ORCHESTRATING PERFECTION
Vacheron Constantin style and heritage director Christian Selmoni is talking about horse pee. Definitely “pee.” I checked (twice) in case I’d misheard, and yes, in between talk of métiers d’art and pièce unique chiming watches dreamed up by Geneva’s oldest watchmaker and given six-figure price tags, our conversation appears to have strayed into the stable yard.
Not without good reason. Many moons ago, Selmoni explains, watchmakers used horse urine, specifically that of mares, to harden the steel gongs found in early minute-repeating watches.

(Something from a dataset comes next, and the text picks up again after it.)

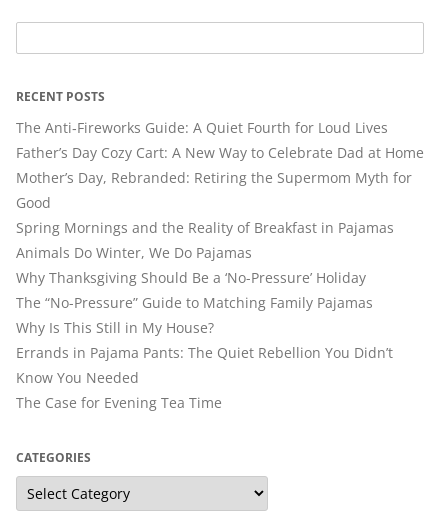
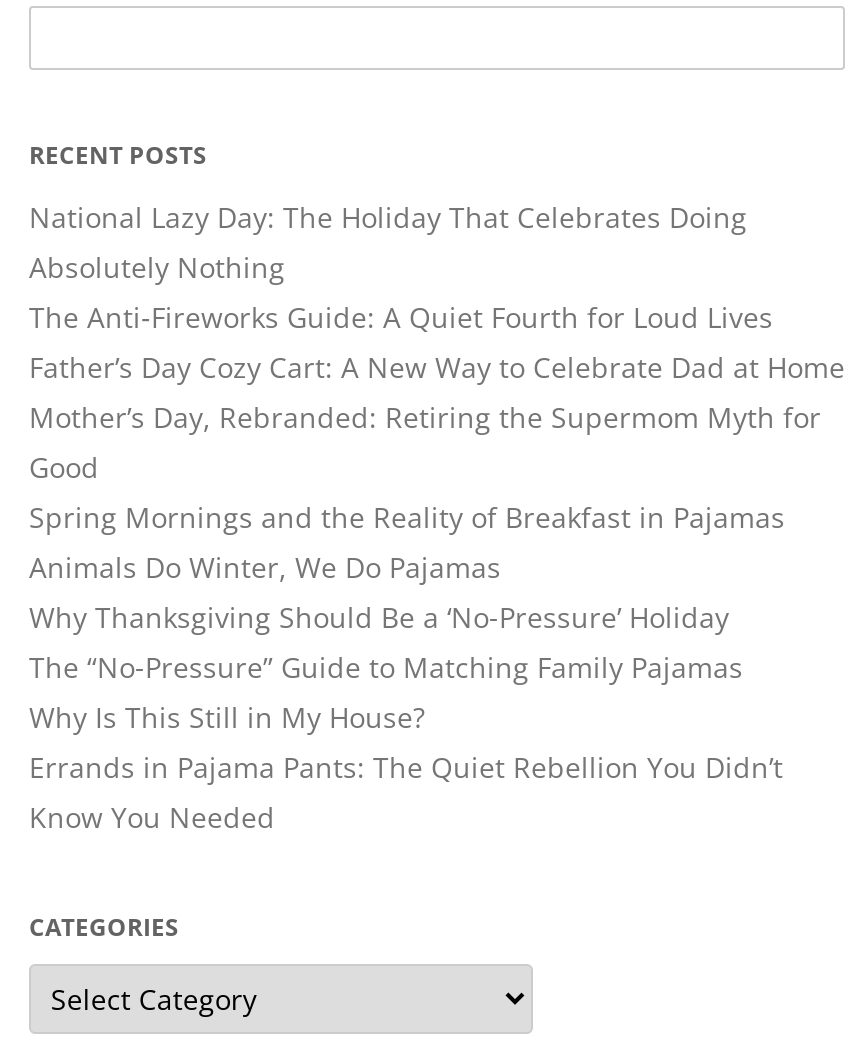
+ National Lazy Day: The Holiday That Celebrates Doing
+ Absolutely Nothing

moved down: The Anti‑Fireworks Guide: A Quiet Fourth for Loud Lives | Father’s Day Cozy Cart: A New Way to Celebrate Dad at Home | Mother’s Day, Rebranded: Retiring the Supermom Myth for | ... | Errands in Pajama Pants: The Quiet Rebellion You Didn’t | Know You Needed

- The Case for Evening Tea Time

They’d heat the steel up to around 1,000 degrees Celsius and then cool it in the salty equine infusion, whereupon a crystallizing process would take place, hardening the outside of the steel without compromising its flexibility.
“We don’t use this technique anymore,” says the 60-year-old, a knowing smile curling quietly across his face. “But what I can say is that if you are a customer of Les Cabinotiers and you would like your minute repeater to be dipped in pee, we are more than happy to accede to your request.”
It’s mid-morning on a sizzling day in Singapore, has allowed himself the luxury of removing his jacket, but not his tie. Despite the heat and the jet lag, Selmoni is doing his best to offer up some temperate reflections on Vacheron Constantin’s latest Les Cabinotiers collection, dubbed La Musique du Temps. Although, as he’s keen to point out, it’s not a collection.